No eating. No sleeping. I'm wracked with pain. I've tried making a list of
reasons for living, but I just keep coming back to the losses and
difficulties of the past twelve months, and start sobbing. My month-long
nervous collapse last May. My father's two hospitalizations in June. My
mother's illness and death. My father's excruciating pain from dealing
with deteriorating hips which needed replacing and which took months to
diagnose. Me being his sole caretaker, with next to no help from my
siblings; it's almost as if we don't exist to them. A flooded basement in
February, destroying most of what was down there, including the furnace.
Most of April struggling with viral pneumonia while still having to tend
to Dad. It never ends.
I look out in the backyard where Bijou, Simba and Christian sleep, all
having died too young. A half mile from my house is the cemetery where my
mother lies, along with her parents and her brother; she, too, died
too young. Every windy day and every chilly night I look out the
landscape, and grieve and cry all over again as the ground above them
turns weed-ridden with every sad day.
I've spent eight months watching my father, crippled and needing a walker,
as he slept in his recliner, where he's spent most of every day. I've
sensed the sorrows that show in his slumbering face, sorrows from the loss
of parents, grandparents, two siblings, and now a wife of 55 years.

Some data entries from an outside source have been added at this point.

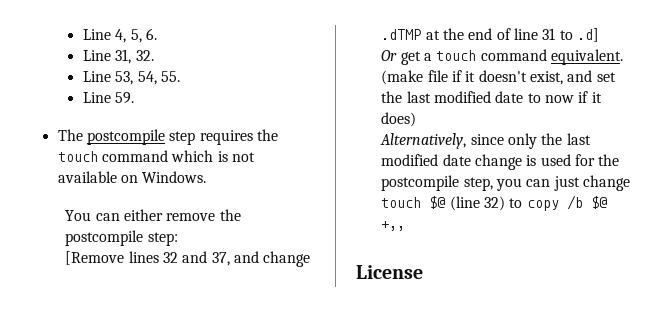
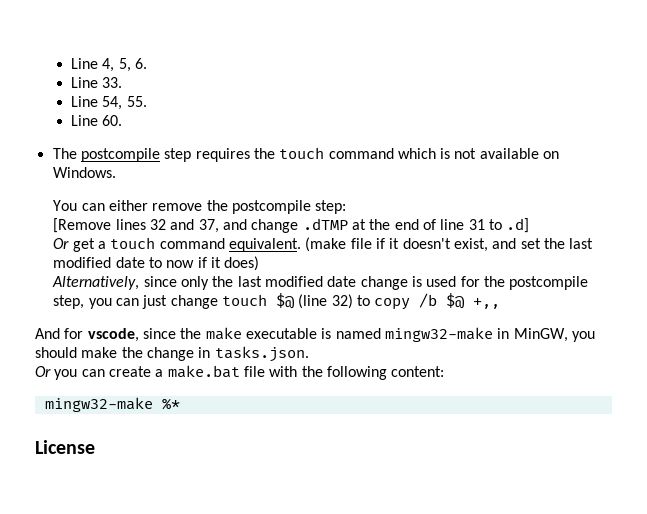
[115,49,154,64] [82,71,134,85] 31, 32. // Line 53, -> [102,77,123,88] [71,96,99,107] 33. // Line
[115,92,135,104] 59. -> [102,115,123,126] 60.
(406, 226) none -> [35,327,595,342] [35,346,309,362] [35,365,445,380] [44,397,180,412] // And for vscode, since the make executable is named mingw32-make in MinGW, you should make the change in tasks.json. // Or you can create a make.bat file with the following content: // mingw32-make %*

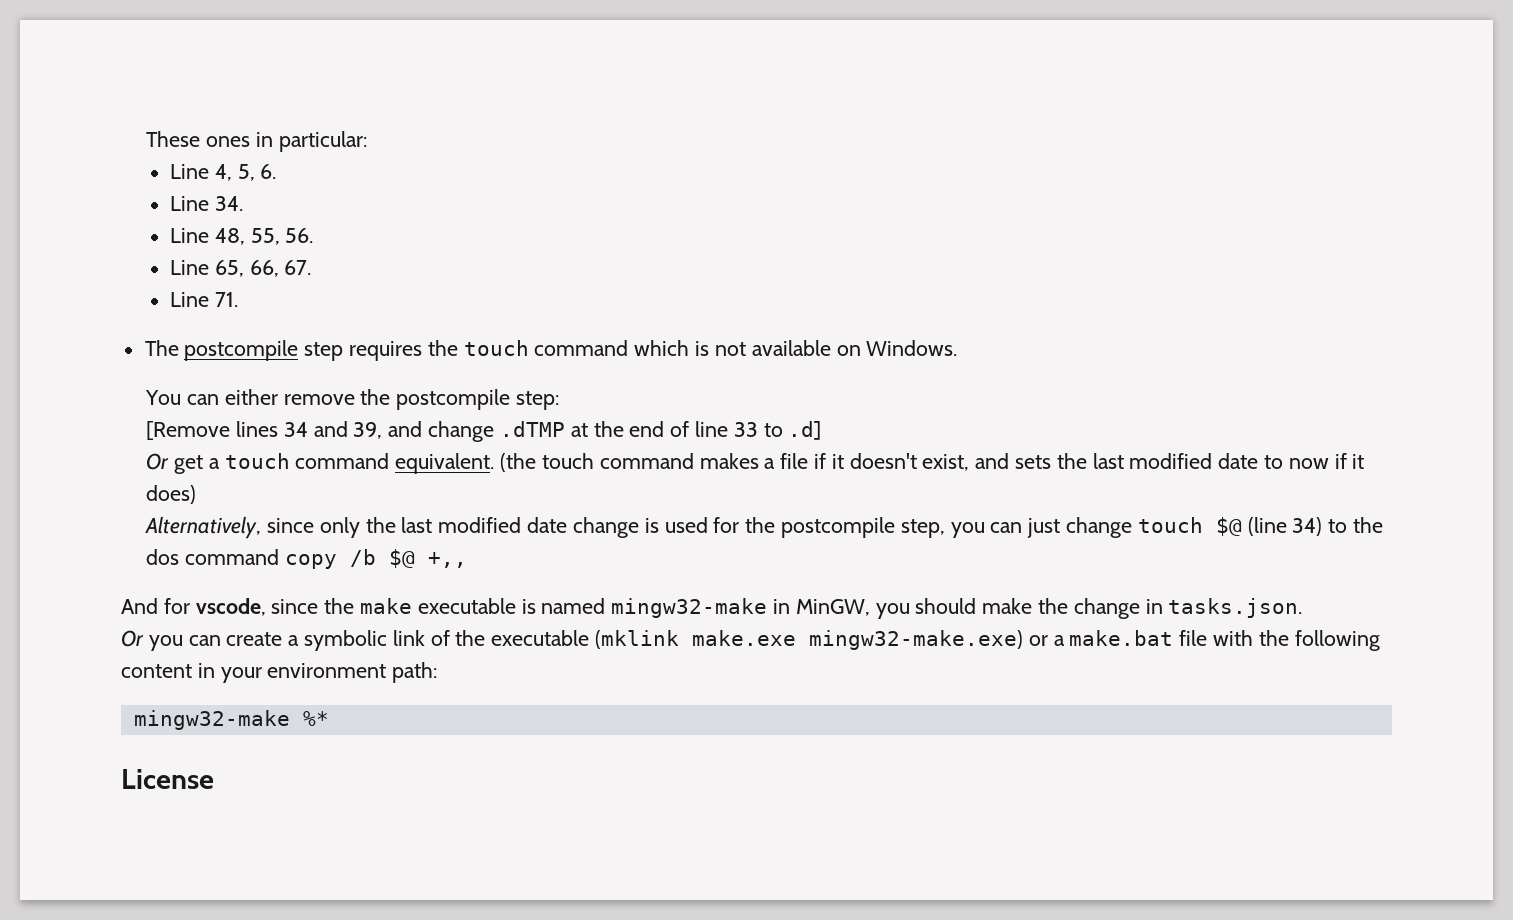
(71, 63) none -> [146,131,367,152] These ones in particular: //
[102,77,123,88] [71,96,147,110] [71,115,123,126] 33. // Line 54, 55. // Line 60. -> [214,196,243,211] [169,228,314,245] [169,260,312,277] [169,292,238,307] 34. // Line 48, 55, 56. // Line 65, 66, 67. // Line 71.
[150,219,219,233] 32 and 37, -> [283,421,383,439] 34 and 39,
[468,219,485,230] 31 -> [733,422,758,437] 33
[305,237,347,252] (make -> [500,453,776,472] (the touch command makes a
[520,238,541,249] set -> [1014,455,1051,469] sets
[331,294,371,309] 32) to -> [1292,517,1383,536] [146,549,280,565] 34) to the dos command
(164, 373) none -> [304,630,1065,651] symbolic link of the executable (mklink make.exe mingw32-make.exe) or a
[391,366,445,377] content: -> [121,662,438,683] content in your environment path:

Leo sleeps on my father's bed during the day. I wonder if he feels the
pain of the losses he's had to incur--being taken from his home and put in
a cage in a shelter, from which he was rescued only two days before he was
scheduled to be put down; coming to live here with my parents and I and
Bijou, who became his best friend, only to suffer Bijou's death a short
four months later; now the only pet in the home, and my mother no longer
here to feed him or pet him or sit up waiting for him to come home from
his nightly walks.
I adopted another cat a couple of weeks ago--a black 14-month-old tom
named Ralphie. A person couldn't have asked for a more affectionate cat. I
brought him home, thinking that Leo, who loved Bijou so much, would be
happy for the company. But he took one look at Ralphie and attacked him
over and over. I hadn't thought that Leo would have become inured to his
only-cat status so jealously that he wouldn't tolerate another cat in the
house any longer. I had to take Ralphie into a spare bedroom and shut him
in there, while Leo sat on the other side of the door, howling and clawing
the carpet to shreds. The next day I brought poor Ralphie back to the
no-kill shelter, feeling sick and frustrated and sad over how things
turned out. It still breaks my heart to think of it.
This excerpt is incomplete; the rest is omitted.